:: MATERIALS PROVIDED ::
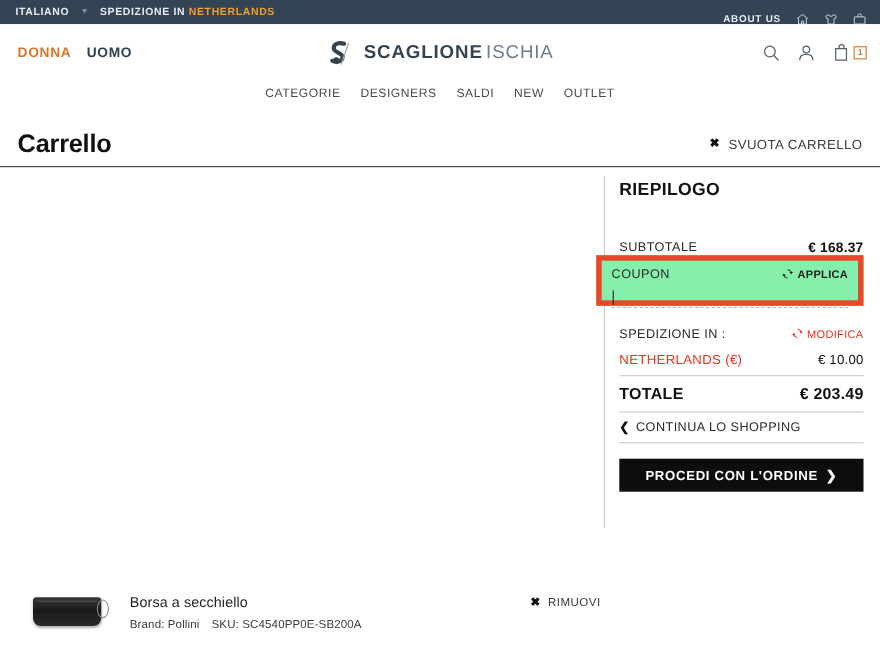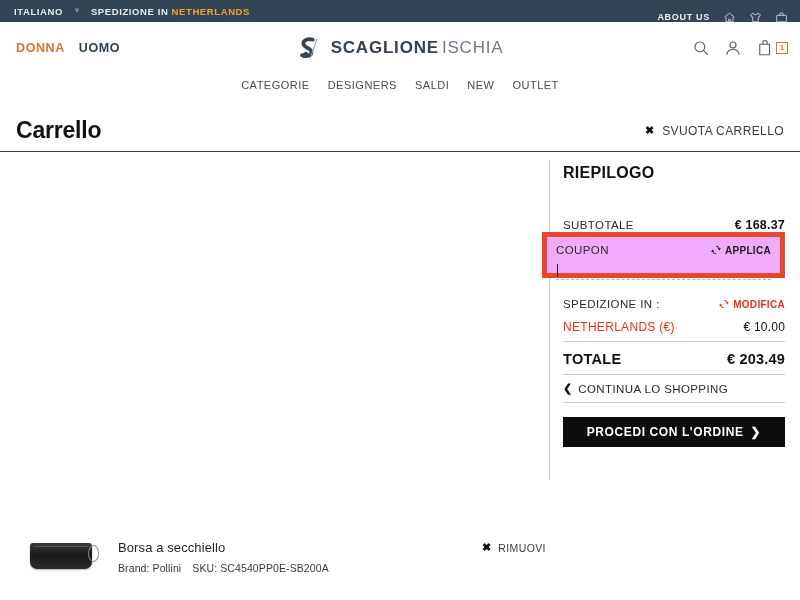--- a/index.html
+++ b/index.html
@@ -122,21 +122,21 @@
     padding-bottom: 7px;
   }
   .row-line { border-bottom: 1px solid #c9c9c9; }
   .lbl { font-size: 11.5px; color:#2b2b2b; letter-spacing: .4px; }
   .val { font-size: 12.5px; color:#111; font-weight: 700; letter-spacing: .2px; }
 
   
   .coupon-box {
     position: absolute; left: -21px; top: 68px; width: 243px; height: 46px;
     border: 5px solid #e8472b;
-    background: #f0abfc;
+    background: #86efac;
     z-index: 2;
   }
   .coupon-inner { padding: 4px 9px 0 9px; }
   .coupon-head { display:flex; align-items:center; justify-content:space-between; }
   .coupon-lbl { font-size: 11.5px; color:#2b2b2b; letter-spacing: .4px; }
   .apply { display:flex; align-items:center; gap: 4px; cursor:pointer; }
   .apply-lbl { font-size: 10px; color:#1b1b1b; font-weight:700; letter-spacing: .3px; }
   .coupon-field {
     margin-top: 5px;
     border-bottom: 1px dashed #b5b5b5;
@@ -146,21 +146,21 @@
     position:absolute; left: 1px; top: 0px; width: 1px; height: 13px; background:#222;
   }
   .coupon-input {
     width: 100%; height: 14px; border: none; outline: none;
     font-size: 11px; background: transparent; color:#222; padding:0;
     font-family: "Liberation Sans", sans-serif;
   }
 
   .ship-block { margin-top: 56px; }
   .modifica { display:flex; align-items:center; gap: 4px; cursor:pointer; }
-  .modifica-lbl { font-size: 10px; color:#e8301a; font-weight: 700; letter-spacing: .3px; }
+  .modifica-lbl { font-size: 10px; color:#e8301a; font-weight: 400; letter-spacing: .3px; }
   .ship-country { font-size: 12px; color:#e8301a; letter-spacing: .3px; }
   .ship-cost { font-size: 12px; color:#111; letter-spacing: .2px; }
 
   .tot-lbl { font-size: 14.5px; font-weight: 700; color:#111; letter-spacing: .3px; }
   .tot-val { font-size: 14.5px; font-weight: 700; color:#111; letter-spacing: .2px; }
 
   .continue { display:flex; align-items:center; gap: 6px; padding: 7px 0 7px 0; cursor:pointer; }
   .cont-chev { font-size: 11px; color:#111; font-weight:700; }
   .cont-lbl { font-size: 11.5px; color:#2b2b2b; letter-spacing: .4px; }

:: WORK ORDER ::
Make an exact copy of the whole listing, but don't bring over any pictures.

:: REPLY ::
--- a/index.html
+++ b/index.html
@@ -122,21 +122,21 @@
     padding-bottom: 7px;
   }
   .row-line { border-bottom: 1px solid #c9c9c9; }
   .lbl { font-size: 11.5px; color:#2b2b2b; letter-spacing: .4px; }
   .val { font-size: 12.5px; color:#111; font-weight: 700; letter-spacing: .2px; }
 
   
   .coupon-box {
     position: absolute; left: -21px; top: 68px; width: 243px; height: 46px;
     border: 5px solid #e8472b;
-    background: #f0abfc;
+    background: #86efac;
     z-index: 2;
   }
   .coupon-inner { padding: 4px 9px 0 9px; }
   .coupon-head { display:flex; align-items:center; justify-content:space-between; }
   .coupon-lbl { font-size: 11.5px; color:#2b2b2b; letter-spacing: .4px; }
   .apply { display:flex; align-items:center; gap: 4px; cursor:pointer; }
   .apply-lbl { font-size: 10px; color:#1b1b1b; font-weight:700; letter-spacing: .3px; }
   .coupon-field {
     margin-top: 5px;
     border-bottom: 1px dashed #b5b5b5;
@@ -146,21 +146,21 @@
     position:absolute; left: 1px; top: 0px; width: 1px; height: 13px; background:#222;
   }
   .coupon-input {
     width: 100%; height: 14px; border: none; outline: none;
     font-size: 11px; background: transparent; color:#222; padding:0;
     font-family: "Liberation Sans", sans-serif;
   }
 
   .ship-block { margin-top: 56px; }
   .modifica { display:flex; align-items:center; gap: 4px; cursor:pointer; }
-  .modifica-lbl { font-size: 10px; color:#e8301a; font-weight: 700; letter-spacing: .3px; }
+  .modifica-lbl { font-size: 10px; color:#e8301a; font-weight: 400; letter-spacing: .3px; }
   .ship-country { font-size: 12px; color:#e8301a; letter-spacing: .3px; }
   .ship-cost { font-size: 12px; color:#111; letter-spacing: .2px; }
 
   .tot-lbl { font-size: 14.5px; font-weight: 700; color:#111; letter-spacing: .3px; }
   .tot-val { font-size: 14.5px; font-weight: 700; color:#111; letter-spacing: .2px; }
 
   .continue { display:flex; align-items:center; gap: 6px; padding: 7px 0 7px 0; cursor:pointer; }
   .cont-chev { font-size: 11px; color:#111; font-weight:700; }
   .cont-lbl { font-size: 11.5px; color:#2b2b2b; letter-spacing: .4px; }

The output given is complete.